The Chicago Bulls sit on the No. 15 slot in Tuesday night’s draft, and front-office leader Bryson Graham is already weighing a move. The club’s rebuild hinges on whether it can leverage the 15th pick, a pair of second-round selections and future assets to climb a few spots and lock down a player who could slip into the top ten if the market opens.

Chicago’s draft capital is solid but thin on movable pieces. The Bulls own the No. 15 pick, two second-rounders and future picks, yet they lack a high-value contract like point guard Tre Jones that other teams have used to sweeten deals. That reality makes a pre-draft jump into the top ten a difficult, though not impossible, proposition; the market could still shift in the final hours before the draft begins.

Photo: Chicago Tribune

A more realistic scenario is a mid-draft swing that targets a sliding prospect.
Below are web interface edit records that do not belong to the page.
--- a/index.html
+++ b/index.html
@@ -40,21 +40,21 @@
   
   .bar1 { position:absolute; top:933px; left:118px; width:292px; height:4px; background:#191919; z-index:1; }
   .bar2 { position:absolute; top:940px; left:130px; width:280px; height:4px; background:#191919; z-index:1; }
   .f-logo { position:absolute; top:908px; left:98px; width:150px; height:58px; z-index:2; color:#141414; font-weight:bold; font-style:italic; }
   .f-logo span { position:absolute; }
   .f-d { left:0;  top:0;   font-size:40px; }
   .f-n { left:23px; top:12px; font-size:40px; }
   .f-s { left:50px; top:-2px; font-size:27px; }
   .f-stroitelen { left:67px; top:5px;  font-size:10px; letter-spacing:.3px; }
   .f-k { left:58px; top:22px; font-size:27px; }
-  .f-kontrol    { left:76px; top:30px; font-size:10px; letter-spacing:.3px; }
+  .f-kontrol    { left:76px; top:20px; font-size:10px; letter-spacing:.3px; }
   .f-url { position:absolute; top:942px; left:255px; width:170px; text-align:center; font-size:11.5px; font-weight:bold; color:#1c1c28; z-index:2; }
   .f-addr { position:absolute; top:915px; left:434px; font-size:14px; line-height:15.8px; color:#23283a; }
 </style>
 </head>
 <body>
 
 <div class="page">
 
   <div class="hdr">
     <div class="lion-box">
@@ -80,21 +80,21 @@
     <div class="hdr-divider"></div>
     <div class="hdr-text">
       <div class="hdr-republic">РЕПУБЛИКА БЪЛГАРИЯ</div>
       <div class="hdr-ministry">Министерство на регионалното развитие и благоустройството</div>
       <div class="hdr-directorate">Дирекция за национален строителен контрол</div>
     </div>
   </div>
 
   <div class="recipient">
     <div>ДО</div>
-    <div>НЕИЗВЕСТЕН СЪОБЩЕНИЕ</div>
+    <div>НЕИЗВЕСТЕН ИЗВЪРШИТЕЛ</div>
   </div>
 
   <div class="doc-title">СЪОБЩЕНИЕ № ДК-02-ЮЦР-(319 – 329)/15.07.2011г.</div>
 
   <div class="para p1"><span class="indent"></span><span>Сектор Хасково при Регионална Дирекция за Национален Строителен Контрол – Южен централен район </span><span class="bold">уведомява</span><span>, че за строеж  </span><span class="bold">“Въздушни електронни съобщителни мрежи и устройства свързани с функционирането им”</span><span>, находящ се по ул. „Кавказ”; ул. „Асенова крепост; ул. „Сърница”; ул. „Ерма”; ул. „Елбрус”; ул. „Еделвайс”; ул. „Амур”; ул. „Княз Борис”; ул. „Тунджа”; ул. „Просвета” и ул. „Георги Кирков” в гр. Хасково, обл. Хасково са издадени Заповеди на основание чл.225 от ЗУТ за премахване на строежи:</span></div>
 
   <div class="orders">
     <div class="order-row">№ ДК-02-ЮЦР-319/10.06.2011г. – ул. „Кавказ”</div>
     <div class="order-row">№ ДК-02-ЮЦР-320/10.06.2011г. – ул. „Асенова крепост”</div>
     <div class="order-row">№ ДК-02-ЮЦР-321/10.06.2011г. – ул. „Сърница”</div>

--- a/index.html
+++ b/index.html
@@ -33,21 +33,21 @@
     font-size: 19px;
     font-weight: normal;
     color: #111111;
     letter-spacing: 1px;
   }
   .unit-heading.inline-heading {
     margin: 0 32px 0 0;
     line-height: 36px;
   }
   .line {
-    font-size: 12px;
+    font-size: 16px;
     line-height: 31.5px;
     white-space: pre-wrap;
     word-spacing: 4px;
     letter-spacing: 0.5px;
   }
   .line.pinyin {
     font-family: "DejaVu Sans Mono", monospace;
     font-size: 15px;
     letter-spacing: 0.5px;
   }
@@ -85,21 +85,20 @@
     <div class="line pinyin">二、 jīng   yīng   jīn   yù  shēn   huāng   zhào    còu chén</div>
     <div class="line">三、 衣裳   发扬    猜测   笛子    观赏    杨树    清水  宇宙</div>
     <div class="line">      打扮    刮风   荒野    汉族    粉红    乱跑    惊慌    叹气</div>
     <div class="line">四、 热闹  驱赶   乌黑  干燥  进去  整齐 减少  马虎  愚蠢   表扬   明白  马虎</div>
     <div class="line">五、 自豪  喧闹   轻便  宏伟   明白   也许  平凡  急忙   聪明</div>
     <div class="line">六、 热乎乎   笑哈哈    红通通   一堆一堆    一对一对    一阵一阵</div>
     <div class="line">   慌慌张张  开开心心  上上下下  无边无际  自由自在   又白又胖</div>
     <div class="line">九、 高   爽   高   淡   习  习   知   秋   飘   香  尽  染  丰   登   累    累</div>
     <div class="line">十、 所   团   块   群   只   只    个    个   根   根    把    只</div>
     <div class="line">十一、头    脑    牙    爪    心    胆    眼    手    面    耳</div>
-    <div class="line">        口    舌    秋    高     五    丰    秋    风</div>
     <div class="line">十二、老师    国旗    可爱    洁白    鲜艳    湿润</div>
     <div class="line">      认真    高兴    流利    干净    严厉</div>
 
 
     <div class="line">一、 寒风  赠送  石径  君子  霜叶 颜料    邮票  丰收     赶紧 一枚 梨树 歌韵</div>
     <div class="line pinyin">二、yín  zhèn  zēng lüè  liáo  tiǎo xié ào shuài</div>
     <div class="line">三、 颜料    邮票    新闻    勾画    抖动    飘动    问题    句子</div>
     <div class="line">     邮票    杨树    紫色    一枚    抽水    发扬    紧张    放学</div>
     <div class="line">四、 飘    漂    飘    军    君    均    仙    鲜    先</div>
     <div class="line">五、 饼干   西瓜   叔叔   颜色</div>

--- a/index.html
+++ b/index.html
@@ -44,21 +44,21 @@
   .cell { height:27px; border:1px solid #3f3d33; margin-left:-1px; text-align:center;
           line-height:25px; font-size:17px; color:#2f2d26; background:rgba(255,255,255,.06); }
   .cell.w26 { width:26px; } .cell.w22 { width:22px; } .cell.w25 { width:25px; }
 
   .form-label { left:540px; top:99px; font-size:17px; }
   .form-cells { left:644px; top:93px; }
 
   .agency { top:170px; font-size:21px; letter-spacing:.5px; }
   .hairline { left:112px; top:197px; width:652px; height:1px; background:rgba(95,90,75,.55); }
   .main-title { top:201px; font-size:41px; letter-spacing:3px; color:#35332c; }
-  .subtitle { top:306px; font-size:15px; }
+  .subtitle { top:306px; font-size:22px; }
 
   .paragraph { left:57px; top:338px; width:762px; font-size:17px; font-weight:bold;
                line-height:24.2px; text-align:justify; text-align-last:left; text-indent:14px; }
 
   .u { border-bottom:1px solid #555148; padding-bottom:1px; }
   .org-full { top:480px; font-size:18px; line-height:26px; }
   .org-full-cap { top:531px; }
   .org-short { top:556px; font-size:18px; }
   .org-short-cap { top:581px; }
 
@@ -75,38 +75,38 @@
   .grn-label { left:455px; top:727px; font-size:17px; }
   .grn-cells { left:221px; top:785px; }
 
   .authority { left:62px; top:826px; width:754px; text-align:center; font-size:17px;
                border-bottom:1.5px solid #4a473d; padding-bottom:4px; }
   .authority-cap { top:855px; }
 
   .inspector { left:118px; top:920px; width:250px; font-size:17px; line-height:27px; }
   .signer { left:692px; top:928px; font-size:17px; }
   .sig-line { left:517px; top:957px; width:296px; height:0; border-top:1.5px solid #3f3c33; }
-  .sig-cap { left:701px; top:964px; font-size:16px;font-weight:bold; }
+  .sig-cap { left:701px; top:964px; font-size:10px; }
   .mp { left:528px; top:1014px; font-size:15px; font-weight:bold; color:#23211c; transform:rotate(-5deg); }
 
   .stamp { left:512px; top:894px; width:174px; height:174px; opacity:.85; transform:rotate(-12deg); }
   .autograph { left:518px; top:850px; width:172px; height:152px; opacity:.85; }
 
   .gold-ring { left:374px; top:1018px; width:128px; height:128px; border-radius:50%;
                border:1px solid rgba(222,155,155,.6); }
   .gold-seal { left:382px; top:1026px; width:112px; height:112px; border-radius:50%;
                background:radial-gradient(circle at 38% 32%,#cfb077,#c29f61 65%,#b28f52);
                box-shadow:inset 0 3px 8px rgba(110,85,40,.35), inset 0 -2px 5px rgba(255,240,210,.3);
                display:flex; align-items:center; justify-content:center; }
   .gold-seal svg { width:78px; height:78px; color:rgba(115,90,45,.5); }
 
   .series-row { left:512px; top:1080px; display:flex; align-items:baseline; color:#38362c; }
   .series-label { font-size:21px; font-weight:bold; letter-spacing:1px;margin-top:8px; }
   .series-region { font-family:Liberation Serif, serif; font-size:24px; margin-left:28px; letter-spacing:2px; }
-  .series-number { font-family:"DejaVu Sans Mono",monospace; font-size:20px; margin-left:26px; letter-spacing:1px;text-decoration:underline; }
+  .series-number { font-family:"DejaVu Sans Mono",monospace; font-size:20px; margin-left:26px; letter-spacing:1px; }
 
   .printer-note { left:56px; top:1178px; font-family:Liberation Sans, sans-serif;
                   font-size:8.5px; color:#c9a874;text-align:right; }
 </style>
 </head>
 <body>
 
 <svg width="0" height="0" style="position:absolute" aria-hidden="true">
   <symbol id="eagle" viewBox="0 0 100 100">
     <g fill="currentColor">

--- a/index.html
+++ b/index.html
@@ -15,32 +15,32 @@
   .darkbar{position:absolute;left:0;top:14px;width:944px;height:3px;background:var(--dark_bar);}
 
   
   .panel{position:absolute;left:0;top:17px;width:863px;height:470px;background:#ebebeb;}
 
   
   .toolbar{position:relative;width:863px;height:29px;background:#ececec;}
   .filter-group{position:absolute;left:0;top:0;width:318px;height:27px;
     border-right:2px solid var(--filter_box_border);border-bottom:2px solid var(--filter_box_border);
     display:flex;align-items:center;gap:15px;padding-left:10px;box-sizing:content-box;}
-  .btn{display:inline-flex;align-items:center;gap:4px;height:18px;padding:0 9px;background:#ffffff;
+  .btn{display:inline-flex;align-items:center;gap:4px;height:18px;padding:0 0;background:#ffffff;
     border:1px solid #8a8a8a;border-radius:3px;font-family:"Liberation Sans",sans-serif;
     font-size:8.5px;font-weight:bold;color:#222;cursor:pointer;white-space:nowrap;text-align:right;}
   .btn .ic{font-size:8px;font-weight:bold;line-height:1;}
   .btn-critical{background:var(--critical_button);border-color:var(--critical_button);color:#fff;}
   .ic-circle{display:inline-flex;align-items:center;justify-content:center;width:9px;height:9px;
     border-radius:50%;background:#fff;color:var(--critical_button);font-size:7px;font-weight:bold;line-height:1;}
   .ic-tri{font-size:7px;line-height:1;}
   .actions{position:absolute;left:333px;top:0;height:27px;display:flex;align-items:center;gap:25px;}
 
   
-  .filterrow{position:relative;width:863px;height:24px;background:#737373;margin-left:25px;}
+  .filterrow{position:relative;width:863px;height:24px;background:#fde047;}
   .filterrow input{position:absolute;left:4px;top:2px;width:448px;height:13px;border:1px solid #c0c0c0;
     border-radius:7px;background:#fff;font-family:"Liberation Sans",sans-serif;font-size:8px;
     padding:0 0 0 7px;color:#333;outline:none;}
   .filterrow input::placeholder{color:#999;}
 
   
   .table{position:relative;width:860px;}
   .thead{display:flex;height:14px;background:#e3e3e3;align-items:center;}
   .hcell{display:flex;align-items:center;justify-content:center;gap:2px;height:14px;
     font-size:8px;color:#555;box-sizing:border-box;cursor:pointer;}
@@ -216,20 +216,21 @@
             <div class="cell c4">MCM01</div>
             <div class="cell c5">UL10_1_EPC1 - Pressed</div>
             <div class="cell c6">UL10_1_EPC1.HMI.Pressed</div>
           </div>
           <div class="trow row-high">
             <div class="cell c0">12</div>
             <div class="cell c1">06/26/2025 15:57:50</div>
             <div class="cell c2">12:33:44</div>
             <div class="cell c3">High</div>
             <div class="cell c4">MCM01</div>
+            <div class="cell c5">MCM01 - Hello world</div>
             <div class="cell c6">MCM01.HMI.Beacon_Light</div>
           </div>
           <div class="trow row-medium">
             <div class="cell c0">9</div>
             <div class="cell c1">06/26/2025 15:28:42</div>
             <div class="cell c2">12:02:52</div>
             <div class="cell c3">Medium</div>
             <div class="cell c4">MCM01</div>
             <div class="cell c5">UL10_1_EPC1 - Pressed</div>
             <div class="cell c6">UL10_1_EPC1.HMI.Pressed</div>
The Bulls have reportedly kept bubble top-10 names such as Tennessee forward Nate Ament and Louisville guard Mikel Brown Jr. on their radar. Moving up just a few slots would require a smaller package, perhaps the No. 15 pick plus a second-rounder and a future first-rounder, while preserving most of the club’s flexibility.

The most tantalizing name on the board is Illinois guard Keaton Wagler. The 6-foot-5 junior, praised for sharp court vision and a pure jump shot, is projected to slide as high as No. 5. If Chicago could acquire Wagler, he would slot perfectly beside Matas Buzelis and the likely No. 4 selection Caleb Wilson, giving the Bulls a genuine perimeter scorer who can create off the dribble and stretch defenses.

Should the Bulls stay put, they will likely select Caleb Wilson at No. 4, a versatile forward who fits the team’s wing-forward role. A trade that lands a sliding player would signal an aggressive shift from Graham’s publicly stated emphasis on patience, but it could also accelerate the franchise’s timeline by adding a proven shooter or a high-upside wing. Either path will set the tone for Chicago’s next few years of roster construction.